Exercise objective: Set down exactly the lines from the first line of the records through the line that contains "Skip Verification box", and leave every picture out.

Provided material:
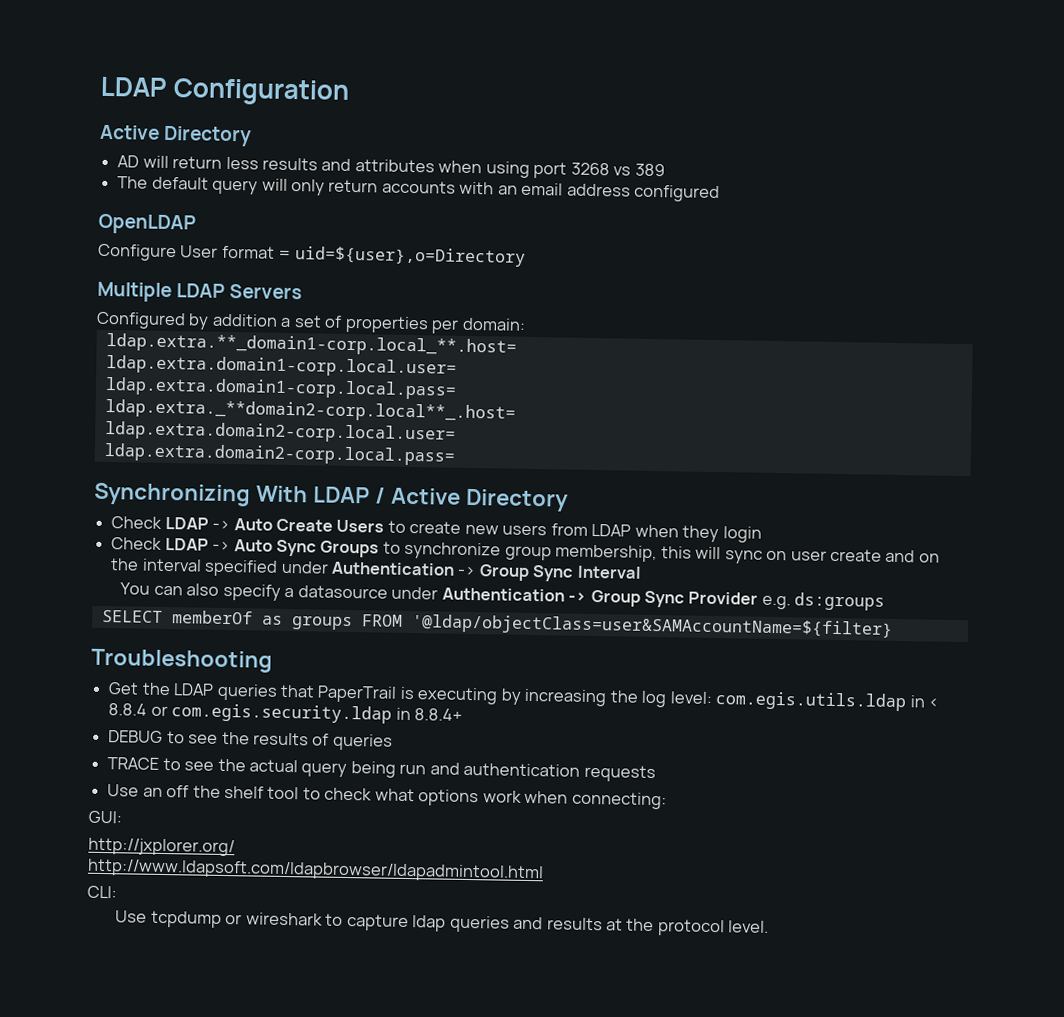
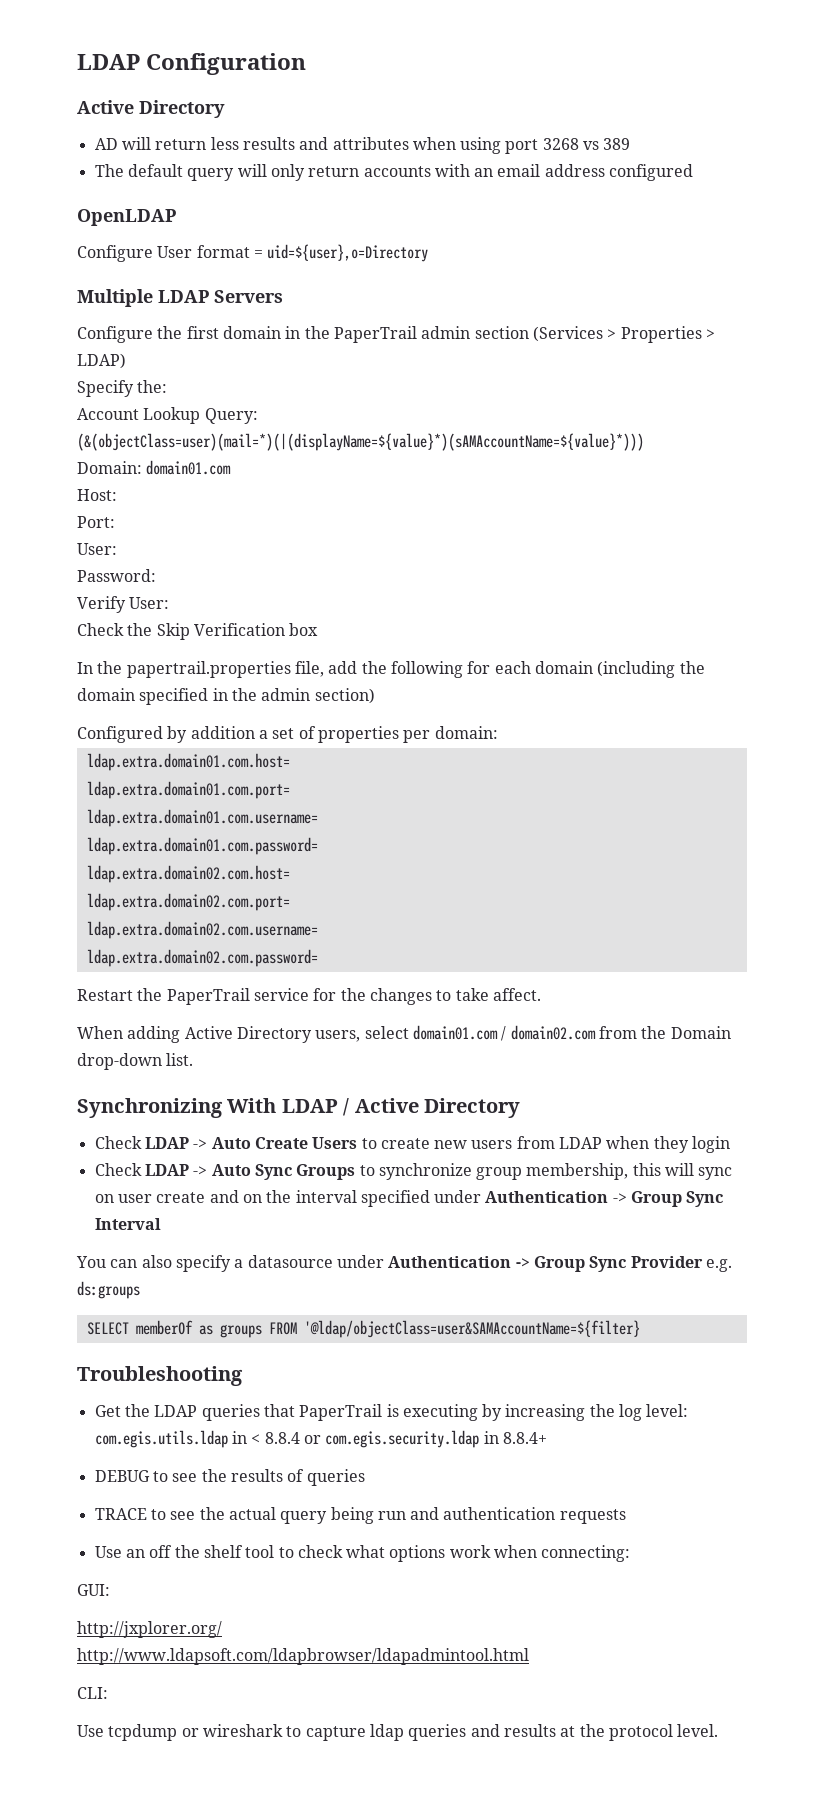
+ Configure the first domain in the PaperTrail admin section (Services > Properties > LDAP)
+ Specify the:
+ Account Lookup Query: (&(objectClass=user)(mail=*)(|(displayName=${value}*)(sAMAccountName=${value}*)))
+ Domain: domain01.com
+ Host:
+ Port:
+ User:
+ Password:
+ Verify User:
+ Check the Skip Verification box
+ In the papertrail.properties file, add the following for each domain (including the domain specified in the admin section)
- ldap.extra.**_domain1-corp.local_**.host=
- ldap.extra.domain1-corp.local.user=
- ldap.extra.domain1-corp.local.pass=
- ldap.extra._**domain2-corp.local**_.host=
- ldap.extra.domain2-corp.local.user=
- ldap.extra.domain2-corp.local.pass=
+ ldap.extra.domain01.com.host=
+ ldap.extra.domain01.com.port=
+ ldap.extra.domain01.com.username=
+ ldap.extra.domain01.com.password=
+ ldap.extra.domain02.com.host=
+ ldap.extra.domain02.com.port=
+ ldap.extra.domain02.com.username=
+ ldap.extra.domain02.com.password=
+ Restart the PaperTrail service for the changes to take affect.
+ When adding Active Directory users, select domain01.com / domain02.com from the Domain drop-down list.

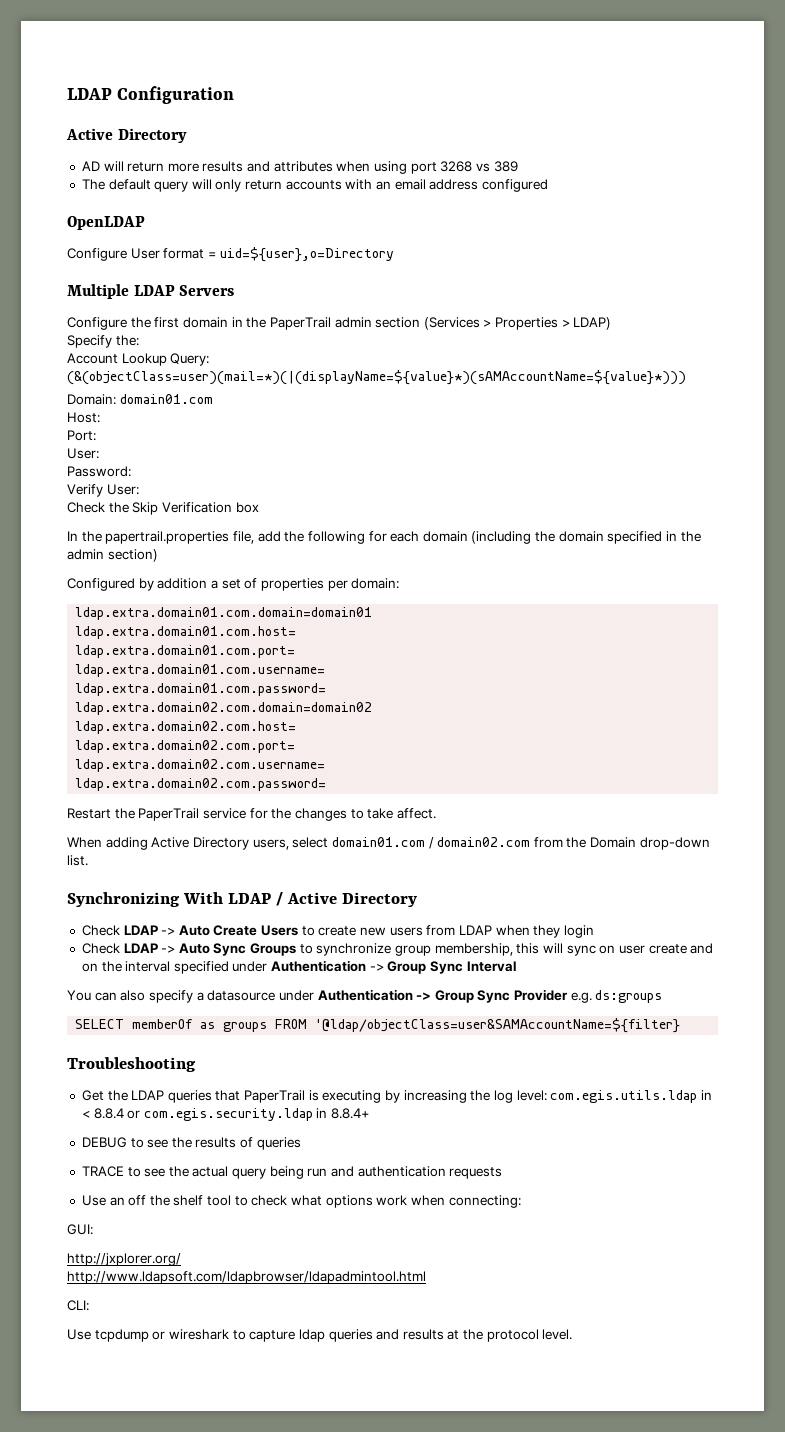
- AD will return less results and attributes when using port 3268 vs 389
+ AD will return more results and attributes when using port 3268 vs 389
+ ldap.extra.domain01.com.domain=domain01
+ ldap.extra.domain02.com.domain=domain02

Written response:
+ Configure the first domain in the PaperTrail admin section (Services > Properties > LDAP)
+ Specify the:
+ Account Lookup Query: (&(objectClass=user)(mail=*)(|(displayName=${value}*)(sAMAccountName=${value}*)))
+ Domain: domain01.com
+ Host:
+ Port:
+ User:
+ Password:
+ Verify User:
+ Check the Skip Verification box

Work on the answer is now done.